Co-sleeping and bed sharing – NZ families tell their stories

Photography: Jenna Young

By Charlotte Cretney aka Little Hepburn

There are three in the bed and the little one said roll over, roll over! Co-sleeping and bed-sharing are a way of life for many families all over the world. There are so many wonderful benefits to being close with our children while sleeping and studies have shown babies can have a more peaceful sleep while co-sleeping and also have more stable physiology.

I tried a few times to co-sleep with Audrey when I was feeling very sleep-deprived, but alas I ended up with cute chubby fingers in my eyeballs instead – so it was back to the drawing board for us.
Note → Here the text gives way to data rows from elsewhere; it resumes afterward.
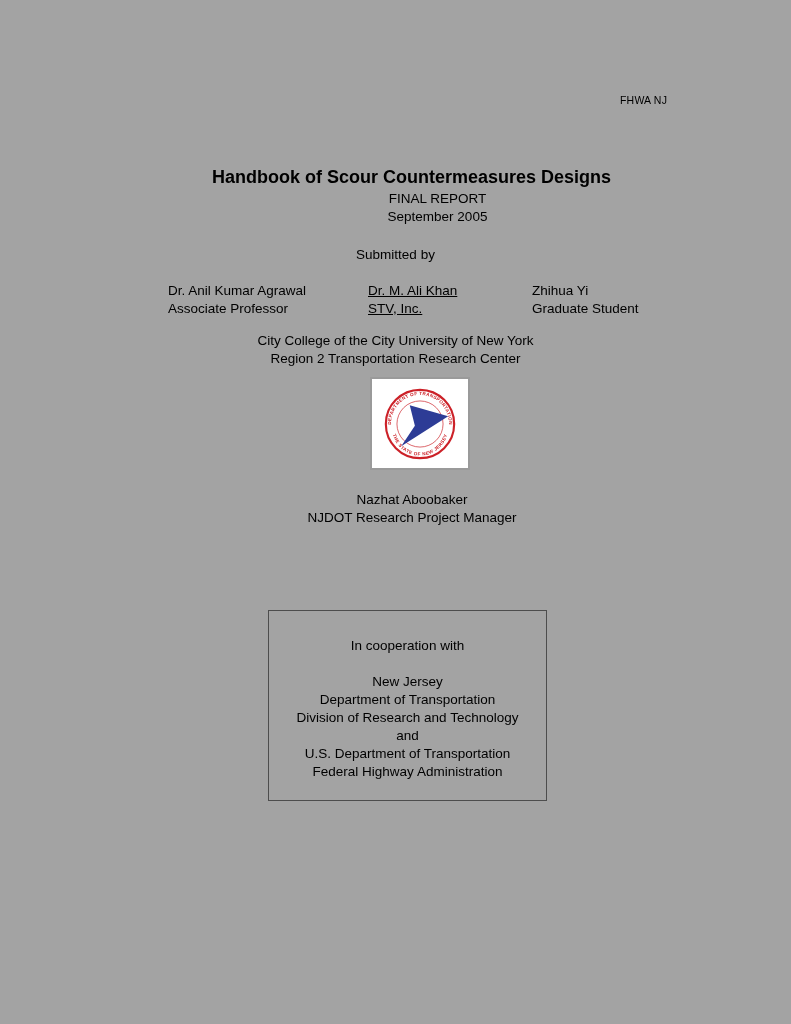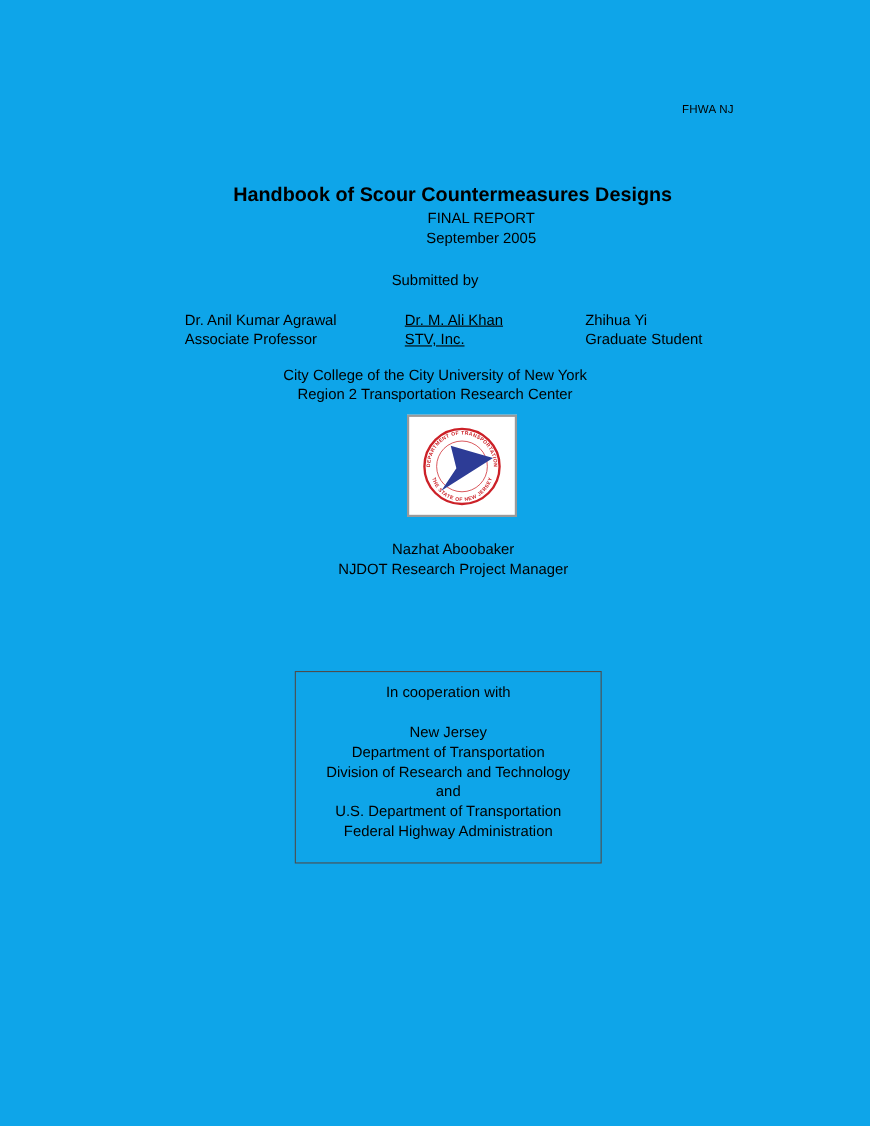--- a/index.html
+++ b/index.html
@@ -1,20 +1,20 @@
 <!DOCTYPE html>
 <html><head>
 <meta charset="utf-8">
 <style>
   html,body{margin:0;padding:0;background:#e8e8e8;}
   .page{
     position:relative;
     width:791px;height:1024px;
     margin:0 auto;
-    background:#0ea5e9;
+    background:#a3a3a3;
     font-family:"Liberation Sans","DejaVu Sans",sans-serif;
     color:#000;
     overflow:hidden;
   }
   .abs{position:absolute;}
   .center{text-align:center;}
   .body-text{font-size:13.5px;line-height:18px;}
   .fhwa-ref{left:620px;top:94px;font-size:10.5px;letter-spacing:0.2px;}
   .doc-title{left:0;top:151px;width:100%;font-size:18px;font-weight:bold;margin:16px;}
   .report-block{left:0;top:190px;width:100%;padding-left:42px;}
@@ -29,21 +29,21 @@
     left:370px;top:377px;width:100px;height:93px;
     border:2px solid #9a9a9a;box-sizing:border-box;
     display:flex;align-items:center;justify-content:center;
     background:#fff;
   }
   .logo-box svg{display:block;}
   .manager-block{left:292px;top:491px;width:240px;}
   .coop-box{
     left:268px;top:610px;width:277px;height:163px;
     border:1px solid #4d4d4d;box-sizing:content-box;
-    padding-top:10px;
+    padding-top:26px;
   }
   .coop-box .line{font-size:13.5px;line-height:18px;text-align:center;}
   .spacer-line{height:18px;}
 </style>
 </head>
 <body>
 
 <div class="page">
 
   <span class="abs fhwa-ref">FHWA NJ</span>

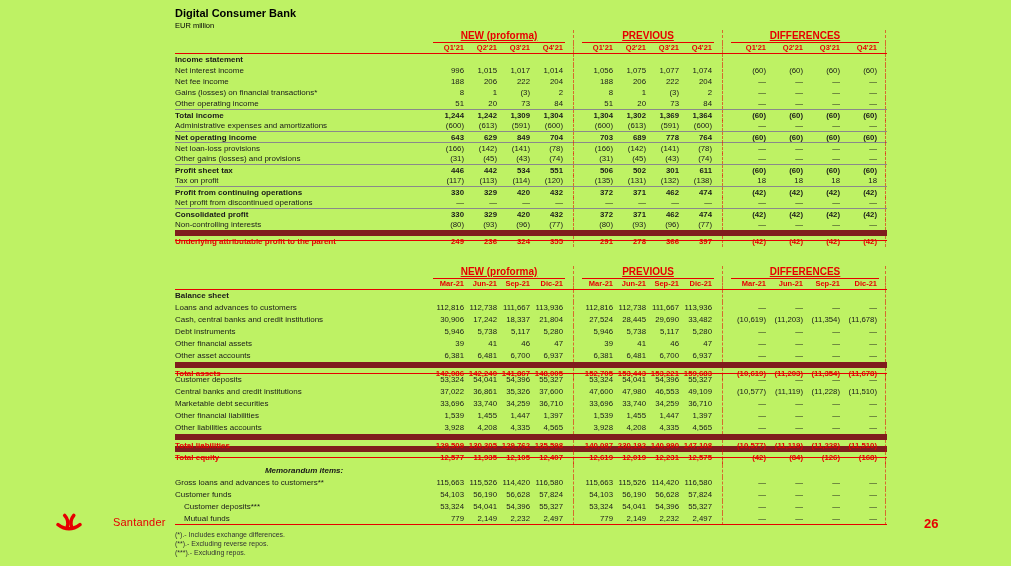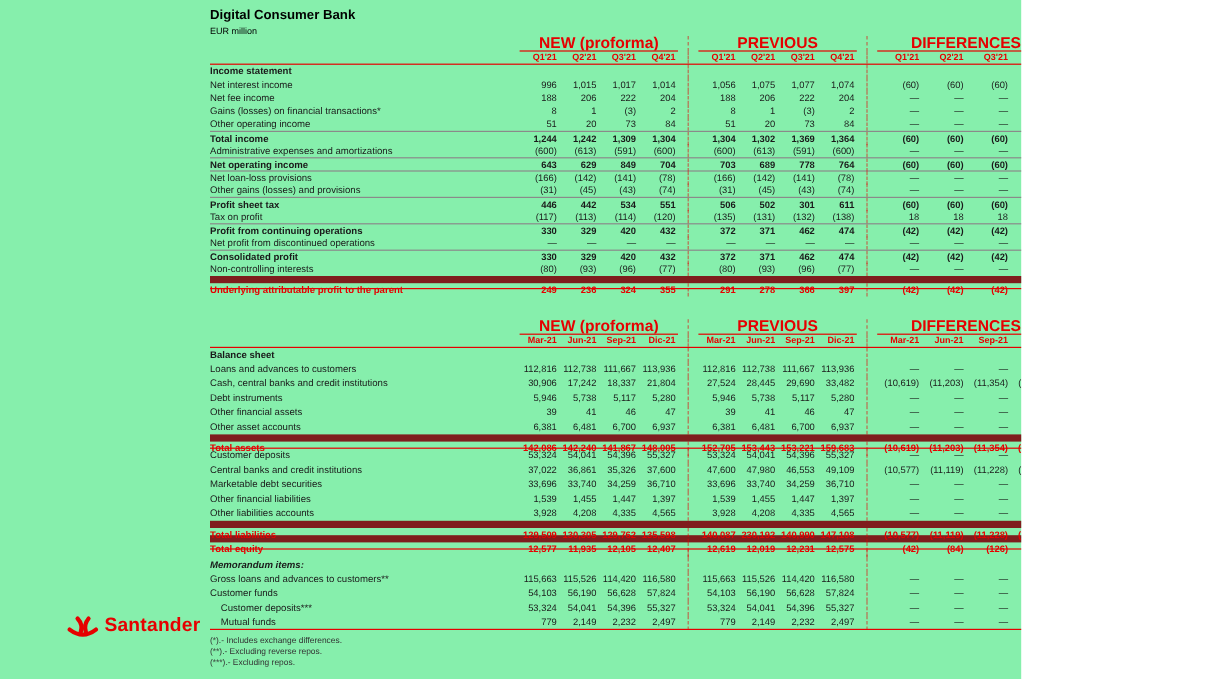--- a/index.html
+++ b/index.html
@@ -1,18 +1,18 @@
 <!DOCTYPE html>
 <html><head>
 <meta charset="utf-8">
 <style>
   * { margin:0; padding:0; box-sizing:border-box; }
   html,body { background:#ffffff; }
   body { font-family:"Liberation Sans", sans-serif; }
-  .page { position:relative; width:851px; height:566px; background:#86efac; overflow:hidden; }
+  .page { position:relative; width:1011px; height:566px; background:#bef264; overflow:hidden; }
 
   .doc-title { position:absolute; left:175px; top:7px; font-size:11px; font-weight:bold; color:#000; }
   .doc-subtitle { position:absolute; left:175px; top:21px; font-size:7.5px; color:#000; }
 
   .fin-table { position:absolute; left:175px; width:712px; }
   #income-table { top:30px; }
   #balance-table { top:266px; }
 
   .row { display:grid; grid-template-columns:258px repeat(4,33px) 17px repeat(4,33px) 17px repeat(4,37px) 8px; }
   .cell { overflow:hidden; white-space:nowrap; font-size:8px; color:#1a1a1a; }
@@ -20,39 +20,39 @@
   .balance .cell { line-height:12px; }
   .income .drow { height:11px; }
   .balance .drow { height:12px; }
   .ghrow { height:13px; }
   .ghrow .cell { line-height:12px; }
   .chrow { height:11px; border-bottom:1px solid #e60000; }
   .chrow .cell { line-height:10px; }
 
   .lbl { text-align:left; }
   .val { text-align:right; padding-right:2px; font-size:7.8px; overflow:visible; }
-  .ghead { color:#e60000; font-weight:bold; font-size:13px; text-align:center; border-bottom:1px solid #e60000; }
+  .ghead { color:#e60000; font-weight:bold; font-size:10px; text-align:center; border-bottom:1px solid #e60000;text-decoration:underline; }
   .chead { color:#e60000; font-weight:bold; font-size:7.5px; }
 
   .sep, .end { position:relative; overflow:visible; }
   .sep::after { content:""; position:absolute; left:8px; top:0; bottom:0; border-left:1px dashed rgba(230,0,0,.55); }
   .end::after { content:""; position:absolute; right:1px; top:0; bottom:0; border-left:1px dashed rgba(230,0,0,.55); }
 
   .bold, .bold .cell { font-weight:bold; }
   .red .cell { color:#e60000; }
-  .italic .cell { font-style:italic; }
+  .italic .cell { font-style:italic;text-align:center; }
   .indent .lbl { padding-left:9px; }
   .spacer { height:7px !important; }
   .bt { border-top:1px solid #8a8a8a; }
   .btr { border-top:6px solid #7f1d1d; }
   .bbr { border-bottom:1px solid #e60000; }
 
   .footnotes { position:absolute; left:175px; top:530px; font-size:7px; color:#333; line-height:9px; }
   .logo { position:absolute; left:55px; top:512px; display:flex; align-items:center; gap:4px; }
-  .logo-text { color:#e60000; font-weight:bold; font-size:16px; letter-spacing:.2px; }
+  .logo-text { color:#e60000; font-weight:normal; font-size:11px; letter-spacing:.2px;margin-left:26px; }
   .page-number { position:absolute; left:924px; top:516px; color:#e60000; font-weight:bold; font-size:13px; }
 </style>
 </head>
 <body>
 
 <div class="page">
 
   <div class="doc-title">Digital Consumer Bank</div>
   <div class="doc-subtitle">EUR million</div>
I’ve been lucky enough to speak with three wonderful NZ families who have shared their experiences with co-sleeping and bed-sharing with The Natural Parent Magazine. I feel honored to share their stories with you.

Sarah Lee


We are the Lee family – mum Sarah (37), dad Patrick (38), and our 3 beautiful children Mason (4), Harper (2) and Aston (8 months).

Co-sleeping and bed-sharing experience:
I started co-sleeping (bed sharing to be exact as co-sleeping is a wide term that includes sleeping in the same room but in separate sleeping spaces) with my first baby Mason on his second night – the first night was spent sitting up in the nursing chair staring at him! I was at a birth care facility, so when my husband went home that night I heated up the wheat bag to warm the bassinet, pulled the bassinet up against my bed, and transferred him into it.  Then I lay there staring at him through the Perspex, something just didn’t feel right. I remember thinking to myself, “I let my pets sleep in my bed, so why wouldn’t I sleep with my own baby?” He stirred after about 10 minutes and I put him in the bed beside me, where he nuzzled in and he went straight back to sleep. And so did I. It was the most natural thing in the world to me.  Since then my babies have all slept in the bed with me since day one.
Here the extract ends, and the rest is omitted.